My office is being moved, I’m hungry, my ankle hurts
Bicycling down Second Avenue approaching 34th Street
I see the T-shirted backsides of a couple
Not very athletic looking backsides, let’s say
Matching dark blue Yankee T-shirts
One has the name and number of a star pitcher
The other has the name and number of the star shortstop
Continuing up the hill by the cinemaplex
I think of the “lazy river” at the Grand Hotel in Las Vegas
My son and I spent some time there last summer
It was full of hefty young people, lots of young men
Standing in clusters in the water drinking beer
And not doing much else
I had had a not very friendly thought that this put war in another light
Rather than standing in this lazy river in the middle of a desert drinking beer out of plastic bottles
These young men might as well . . . Well, best not say exactly what I thought
I suppose lack of love for one’s fellow man begins with lack of love for oneself
Among other things I wished the river weren’t so crowded, wished there were room to swim
I had the sense the water contained more than its fair share of spilled beer and other waste products
This summer Jonah and I are going to visit battle sites around Belgium
We have been reading about the Great War, the war to end all wars —
The trenches and gas, the futility and incompetence
Soldiers mowed down by machine guns and drowning in the mud
Trying to get wounded, hit in the chest or arms rather than the head.

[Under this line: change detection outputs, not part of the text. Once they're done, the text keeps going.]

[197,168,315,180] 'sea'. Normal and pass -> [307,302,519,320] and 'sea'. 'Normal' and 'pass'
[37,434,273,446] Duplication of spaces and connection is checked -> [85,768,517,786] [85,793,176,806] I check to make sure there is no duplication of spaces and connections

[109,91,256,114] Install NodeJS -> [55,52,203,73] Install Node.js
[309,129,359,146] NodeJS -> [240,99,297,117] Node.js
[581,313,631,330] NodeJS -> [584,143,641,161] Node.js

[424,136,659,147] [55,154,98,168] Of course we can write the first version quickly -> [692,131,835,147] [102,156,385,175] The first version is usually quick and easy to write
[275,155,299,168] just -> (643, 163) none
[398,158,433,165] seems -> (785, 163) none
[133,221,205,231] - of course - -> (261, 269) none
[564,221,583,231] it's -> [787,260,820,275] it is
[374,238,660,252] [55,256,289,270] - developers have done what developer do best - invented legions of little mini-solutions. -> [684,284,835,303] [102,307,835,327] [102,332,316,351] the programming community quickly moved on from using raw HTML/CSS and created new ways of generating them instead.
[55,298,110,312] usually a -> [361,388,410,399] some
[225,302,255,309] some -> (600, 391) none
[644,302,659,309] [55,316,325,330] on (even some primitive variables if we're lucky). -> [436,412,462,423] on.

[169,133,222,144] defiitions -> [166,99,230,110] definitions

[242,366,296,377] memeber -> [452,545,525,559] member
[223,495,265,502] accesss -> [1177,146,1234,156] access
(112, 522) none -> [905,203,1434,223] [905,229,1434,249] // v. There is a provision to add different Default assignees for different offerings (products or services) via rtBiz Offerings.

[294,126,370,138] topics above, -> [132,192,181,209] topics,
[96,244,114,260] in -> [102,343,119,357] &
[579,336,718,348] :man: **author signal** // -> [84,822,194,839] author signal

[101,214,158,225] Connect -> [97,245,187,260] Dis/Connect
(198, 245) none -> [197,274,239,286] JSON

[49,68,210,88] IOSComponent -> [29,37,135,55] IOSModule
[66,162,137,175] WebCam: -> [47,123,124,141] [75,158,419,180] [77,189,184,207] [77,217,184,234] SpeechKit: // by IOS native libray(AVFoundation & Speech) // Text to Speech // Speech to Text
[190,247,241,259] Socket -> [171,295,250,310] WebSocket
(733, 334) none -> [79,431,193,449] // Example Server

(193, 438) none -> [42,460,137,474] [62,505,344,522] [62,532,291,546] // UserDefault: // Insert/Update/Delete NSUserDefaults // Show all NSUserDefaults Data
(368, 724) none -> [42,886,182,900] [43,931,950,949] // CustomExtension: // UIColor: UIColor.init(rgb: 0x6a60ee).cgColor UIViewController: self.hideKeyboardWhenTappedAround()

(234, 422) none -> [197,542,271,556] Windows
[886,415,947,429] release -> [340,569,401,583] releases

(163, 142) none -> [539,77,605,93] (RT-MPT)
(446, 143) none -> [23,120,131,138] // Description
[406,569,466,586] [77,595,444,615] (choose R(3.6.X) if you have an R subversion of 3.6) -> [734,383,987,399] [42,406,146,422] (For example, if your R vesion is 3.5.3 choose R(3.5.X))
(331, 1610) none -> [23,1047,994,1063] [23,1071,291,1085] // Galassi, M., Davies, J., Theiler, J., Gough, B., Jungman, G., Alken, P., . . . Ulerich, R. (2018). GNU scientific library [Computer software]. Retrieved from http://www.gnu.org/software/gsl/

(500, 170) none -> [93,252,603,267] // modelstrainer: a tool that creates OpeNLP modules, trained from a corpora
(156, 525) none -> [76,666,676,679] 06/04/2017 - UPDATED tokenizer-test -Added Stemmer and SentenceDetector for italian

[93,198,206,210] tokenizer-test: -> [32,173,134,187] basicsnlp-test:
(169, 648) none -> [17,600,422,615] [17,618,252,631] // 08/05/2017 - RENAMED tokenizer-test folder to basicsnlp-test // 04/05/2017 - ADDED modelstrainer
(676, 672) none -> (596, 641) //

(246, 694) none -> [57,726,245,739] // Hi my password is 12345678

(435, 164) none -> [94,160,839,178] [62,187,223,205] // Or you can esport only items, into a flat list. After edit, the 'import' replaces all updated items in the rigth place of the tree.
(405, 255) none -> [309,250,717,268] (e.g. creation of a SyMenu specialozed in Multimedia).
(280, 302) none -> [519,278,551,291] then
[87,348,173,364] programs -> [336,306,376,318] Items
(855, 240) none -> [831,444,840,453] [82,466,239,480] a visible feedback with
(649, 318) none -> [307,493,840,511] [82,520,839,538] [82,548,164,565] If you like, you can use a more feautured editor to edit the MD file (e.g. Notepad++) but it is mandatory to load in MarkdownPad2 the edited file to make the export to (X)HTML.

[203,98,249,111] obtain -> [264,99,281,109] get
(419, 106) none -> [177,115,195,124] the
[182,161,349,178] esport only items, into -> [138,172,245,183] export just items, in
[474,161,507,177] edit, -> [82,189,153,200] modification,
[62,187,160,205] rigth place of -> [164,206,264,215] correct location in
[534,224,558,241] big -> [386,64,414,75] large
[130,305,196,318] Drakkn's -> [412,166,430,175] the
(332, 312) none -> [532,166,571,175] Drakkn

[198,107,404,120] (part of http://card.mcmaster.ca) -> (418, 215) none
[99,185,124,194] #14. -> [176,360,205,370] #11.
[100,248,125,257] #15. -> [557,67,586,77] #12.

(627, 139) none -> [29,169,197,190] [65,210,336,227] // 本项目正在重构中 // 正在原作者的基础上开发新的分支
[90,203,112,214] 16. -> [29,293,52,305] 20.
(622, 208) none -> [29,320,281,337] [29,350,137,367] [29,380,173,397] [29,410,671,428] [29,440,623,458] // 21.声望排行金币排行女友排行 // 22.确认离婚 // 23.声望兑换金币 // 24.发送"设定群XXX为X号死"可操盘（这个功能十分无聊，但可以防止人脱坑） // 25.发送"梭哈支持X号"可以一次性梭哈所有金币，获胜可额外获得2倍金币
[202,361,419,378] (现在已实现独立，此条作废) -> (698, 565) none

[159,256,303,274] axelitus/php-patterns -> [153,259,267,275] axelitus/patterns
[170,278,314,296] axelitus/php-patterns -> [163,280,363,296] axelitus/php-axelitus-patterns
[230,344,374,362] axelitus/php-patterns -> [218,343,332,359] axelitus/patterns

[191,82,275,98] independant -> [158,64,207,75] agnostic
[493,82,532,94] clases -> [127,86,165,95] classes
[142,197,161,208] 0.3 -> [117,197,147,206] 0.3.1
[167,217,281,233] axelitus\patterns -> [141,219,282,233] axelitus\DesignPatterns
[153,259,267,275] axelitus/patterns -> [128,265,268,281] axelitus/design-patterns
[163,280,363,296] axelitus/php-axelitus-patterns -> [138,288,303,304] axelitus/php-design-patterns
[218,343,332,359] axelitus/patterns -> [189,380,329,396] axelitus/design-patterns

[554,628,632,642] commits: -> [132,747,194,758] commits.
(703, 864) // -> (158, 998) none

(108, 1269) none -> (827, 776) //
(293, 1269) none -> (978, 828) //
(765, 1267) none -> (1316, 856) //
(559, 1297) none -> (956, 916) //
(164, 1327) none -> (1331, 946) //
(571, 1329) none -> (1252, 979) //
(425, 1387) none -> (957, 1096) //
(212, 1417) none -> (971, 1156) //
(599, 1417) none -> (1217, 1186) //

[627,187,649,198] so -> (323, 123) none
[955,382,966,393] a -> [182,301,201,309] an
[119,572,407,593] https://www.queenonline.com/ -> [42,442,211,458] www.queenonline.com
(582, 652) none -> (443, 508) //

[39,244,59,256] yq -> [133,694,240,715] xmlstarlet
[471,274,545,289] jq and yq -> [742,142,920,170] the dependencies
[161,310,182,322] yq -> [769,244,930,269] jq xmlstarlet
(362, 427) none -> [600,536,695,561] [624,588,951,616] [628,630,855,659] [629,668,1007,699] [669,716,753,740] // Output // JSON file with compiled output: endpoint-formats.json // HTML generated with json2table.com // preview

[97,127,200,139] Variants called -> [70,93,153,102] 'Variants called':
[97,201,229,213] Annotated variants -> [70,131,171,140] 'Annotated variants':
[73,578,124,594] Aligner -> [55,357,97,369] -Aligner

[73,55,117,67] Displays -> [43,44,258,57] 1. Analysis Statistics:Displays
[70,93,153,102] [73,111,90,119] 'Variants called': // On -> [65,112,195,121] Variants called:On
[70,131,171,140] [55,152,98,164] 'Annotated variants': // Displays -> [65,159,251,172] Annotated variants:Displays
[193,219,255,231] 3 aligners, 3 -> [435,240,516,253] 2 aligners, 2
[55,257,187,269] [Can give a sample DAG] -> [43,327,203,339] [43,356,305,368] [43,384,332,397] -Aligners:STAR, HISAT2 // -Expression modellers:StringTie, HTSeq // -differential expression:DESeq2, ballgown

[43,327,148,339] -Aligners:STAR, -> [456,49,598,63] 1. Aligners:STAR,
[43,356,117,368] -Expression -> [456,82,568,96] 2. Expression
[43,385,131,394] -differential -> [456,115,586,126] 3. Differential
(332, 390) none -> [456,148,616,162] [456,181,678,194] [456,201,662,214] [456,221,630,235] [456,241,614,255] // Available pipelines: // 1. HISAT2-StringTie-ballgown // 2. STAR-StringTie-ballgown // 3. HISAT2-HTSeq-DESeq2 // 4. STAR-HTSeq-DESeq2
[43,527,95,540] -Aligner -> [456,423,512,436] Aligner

This is the next thing I think of after the lazy river — the trenches —
Trying to push the analogy I wonder if the twists and turns of the hotel water park
Could in any way be compared to the salients, traverses, redoubts, the rain and the mud.
I think not and turn right on 21st Street and ride past the 13th Precinct, Gramercy Park
Over to Giorgio’s where I have been lunching for years — table 40 in the back corner —
“Good to see you!” says Sasha, the manager, as she always does.
There was a year when Sasha introduced me to her dad and we almost went to the movies together
I touch her back in greeting and say something about the hot and humid weather
The air-conditioning, roast chicken and mashed potatoes begin to take effect
I don’t have any more savage thoughts, I am writing this poem on my netbook.
The Day Lady Died, by Frank O’Hara, available in Lunch Poems (City Lights reissue, 2001). Btw: Lady Day, Billie Holiday, died on 17 July 1959.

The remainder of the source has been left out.